Das Marien-Hospital in Erftstadt hat Insolvenz angemeldet. Der Klinikbetrieb läuft weiter, Personal und Notaufnahme bleiben gesichert. Politik und Insolvenzverwaltung suchen Lösungen…

1. Januar 2026
  • Ökonomie

Das Marien-Hospital Erftstadt hat Insolvenz angemeldet. Nach Angaben des Insolvenzverwalters bleibt der Krankenhausbetrieb zunächst uneingeschränkt bestehen. Dies gilt auch für die Notaufnahme. Die Gehälter der rund 400 Beschäftigten sind für die kommenden Monate gesichert.

Als Hauptgründe für die wirtschaftliche Schieflage gelten stark gestiegene Personal-, Energie- und Sachkosten. Hinzu kommen die langfristigen finanziellen Folgen der Flutkatastrophe von 2021. Das Krankenhaus war mehr als zwei Jahre geschlossen und nahm den Betrieb erst im November 2023 nach umfangreichen Sanierungsarbeiten wieder auf.

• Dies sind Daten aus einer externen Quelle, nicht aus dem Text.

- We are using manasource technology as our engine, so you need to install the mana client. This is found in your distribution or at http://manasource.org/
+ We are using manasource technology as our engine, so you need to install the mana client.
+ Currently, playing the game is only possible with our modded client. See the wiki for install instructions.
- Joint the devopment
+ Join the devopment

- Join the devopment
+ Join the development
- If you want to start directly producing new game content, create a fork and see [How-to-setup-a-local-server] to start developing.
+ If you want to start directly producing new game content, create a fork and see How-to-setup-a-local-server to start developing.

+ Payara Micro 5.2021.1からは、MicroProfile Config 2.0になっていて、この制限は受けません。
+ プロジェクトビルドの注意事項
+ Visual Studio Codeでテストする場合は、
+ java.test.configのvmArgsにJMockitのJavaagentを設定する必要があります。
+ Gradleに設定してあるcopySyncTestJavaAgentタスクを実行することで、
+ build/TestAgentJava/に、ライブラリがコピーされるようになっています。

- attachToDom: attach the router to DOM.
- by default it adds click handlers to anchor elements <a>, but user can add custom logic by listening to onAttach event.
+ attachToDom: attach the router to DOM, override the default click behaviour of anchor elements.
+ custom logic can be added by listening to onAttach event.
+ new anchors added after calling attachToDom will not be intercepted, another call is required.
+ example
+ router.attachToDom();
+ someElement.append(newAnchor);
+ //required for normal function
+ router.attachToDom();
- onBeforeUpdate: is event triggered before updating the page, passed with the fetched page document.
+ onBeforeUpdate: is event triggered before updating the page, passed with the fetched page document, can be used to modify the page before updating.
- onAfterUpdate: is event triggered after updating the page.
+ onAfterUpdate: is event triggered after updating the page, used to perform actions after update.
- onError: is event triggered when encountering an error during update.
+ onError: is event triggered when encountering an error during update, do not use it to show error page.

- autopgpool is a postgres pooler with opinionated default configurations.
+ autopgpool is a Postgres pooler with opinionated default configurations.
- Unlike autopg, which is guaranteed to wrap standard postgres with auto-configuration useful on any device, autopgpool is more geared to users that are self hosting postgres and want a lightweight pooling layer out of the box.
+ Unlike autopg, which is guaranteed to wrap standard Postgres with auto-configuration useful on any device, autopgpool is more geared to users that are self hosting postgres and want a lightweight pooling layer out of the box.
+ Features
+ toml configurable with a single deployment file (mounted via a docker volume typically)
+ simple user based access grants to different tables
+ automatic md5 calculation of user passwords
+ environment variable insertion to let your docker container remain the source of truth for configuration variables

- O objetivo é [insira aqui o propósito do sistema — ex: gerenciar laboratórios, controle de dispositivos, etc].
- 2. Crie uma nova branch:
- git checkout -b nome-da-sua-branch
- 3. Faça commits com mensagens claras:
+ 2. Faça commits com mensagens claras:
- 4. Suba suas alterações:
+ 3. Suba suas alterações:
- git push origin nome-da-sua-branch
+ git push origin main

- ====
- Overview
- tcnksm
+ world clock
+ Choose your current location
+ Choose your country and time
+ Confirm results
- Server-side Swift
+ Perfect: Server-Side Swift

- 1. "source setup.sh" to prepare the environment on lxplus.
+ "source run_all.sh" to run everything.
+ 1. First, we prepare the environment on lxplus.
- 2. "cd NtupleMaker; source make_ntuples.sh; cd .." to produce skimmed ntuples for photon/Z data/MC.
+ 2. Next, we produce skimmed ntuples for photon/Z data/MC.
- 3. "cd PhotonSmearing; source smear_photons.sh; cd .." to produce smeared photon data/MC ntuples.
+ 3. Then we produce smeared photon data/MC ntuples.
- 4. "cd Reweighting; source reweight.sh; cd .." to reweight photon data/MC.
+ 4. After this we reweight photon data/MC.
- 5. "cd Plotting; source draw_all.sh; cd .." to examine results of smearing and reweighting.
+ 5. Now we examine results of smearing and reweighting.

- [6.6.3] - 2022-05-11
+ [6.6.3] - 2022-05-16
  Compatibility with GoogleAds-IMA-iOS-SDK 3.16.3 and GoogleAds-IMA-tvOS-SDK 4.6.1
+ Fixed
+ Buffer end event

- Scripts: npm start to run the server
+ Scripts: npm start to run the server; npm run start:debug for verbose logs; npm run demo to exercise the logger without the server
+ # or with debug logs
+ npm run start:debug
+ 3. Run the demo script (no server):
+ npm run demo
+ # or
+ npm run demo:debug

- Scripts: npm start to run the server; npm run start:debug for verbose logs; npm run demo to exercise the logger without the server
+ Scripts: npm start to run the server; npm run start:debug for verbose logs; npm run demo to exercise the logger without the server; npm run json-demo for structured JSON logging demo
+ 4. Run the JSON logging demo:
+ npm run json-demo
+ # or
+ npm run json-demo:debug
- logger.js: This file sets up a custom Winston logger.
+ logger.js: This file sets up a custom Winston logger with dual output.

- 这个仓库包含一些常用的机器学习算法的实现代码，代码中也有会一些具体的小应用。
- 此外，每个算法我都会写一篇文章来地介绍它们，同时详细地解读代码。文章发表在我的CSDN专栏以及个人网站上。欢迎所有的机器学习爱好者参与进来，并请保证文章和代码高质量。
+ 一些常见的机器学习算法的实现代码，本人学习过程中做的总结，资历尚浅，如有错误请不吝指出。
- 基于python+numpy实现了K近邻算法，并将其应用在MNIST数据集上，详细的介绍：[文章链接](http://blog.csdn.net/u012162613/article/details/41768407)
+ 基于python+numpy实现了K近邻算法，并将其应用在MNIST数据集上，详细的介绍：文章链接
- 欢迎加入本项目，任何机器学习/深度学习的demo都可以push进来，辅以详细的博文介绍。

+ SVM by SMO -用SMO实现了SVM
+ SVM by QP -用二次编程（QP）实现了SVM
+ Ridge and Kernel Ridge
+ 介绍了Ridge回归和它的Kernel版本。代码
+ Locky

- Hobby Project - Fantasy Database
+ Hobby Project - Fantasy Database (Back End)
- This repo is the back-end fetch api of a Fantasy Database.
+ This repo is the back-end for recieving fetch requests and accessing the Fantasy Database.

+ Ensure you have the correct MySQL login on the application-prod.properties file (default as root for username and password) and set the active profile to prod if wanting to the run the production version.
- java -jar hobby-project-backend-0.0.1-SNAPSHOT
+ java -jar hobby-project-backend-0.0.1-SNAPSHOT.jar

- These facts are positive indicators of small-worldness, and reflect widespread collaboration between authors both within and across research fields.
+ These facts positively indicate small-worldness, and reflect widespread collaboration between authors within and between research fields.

Der Insolvenzverwalter bewertet die Perspektiven dennoch positiv. Das Haus zählt zu den modernsten Kliniken in Nordrhein-Westfalen. Gemeinsam mit Trägern und weiteren Beteiligten wird an tragfähigen Zukunftslösungen gearbeitet.

Unterstützung kommt auch aus der Kommunalpolitik. Carolin Weitzel, Bürgermeisterin der Erftstadt, führt Gespräche mit Karl-Josef Laumann. Sie betont die Bedeutung der Klinik für die regionale Versorgung und für die Beschäftigten.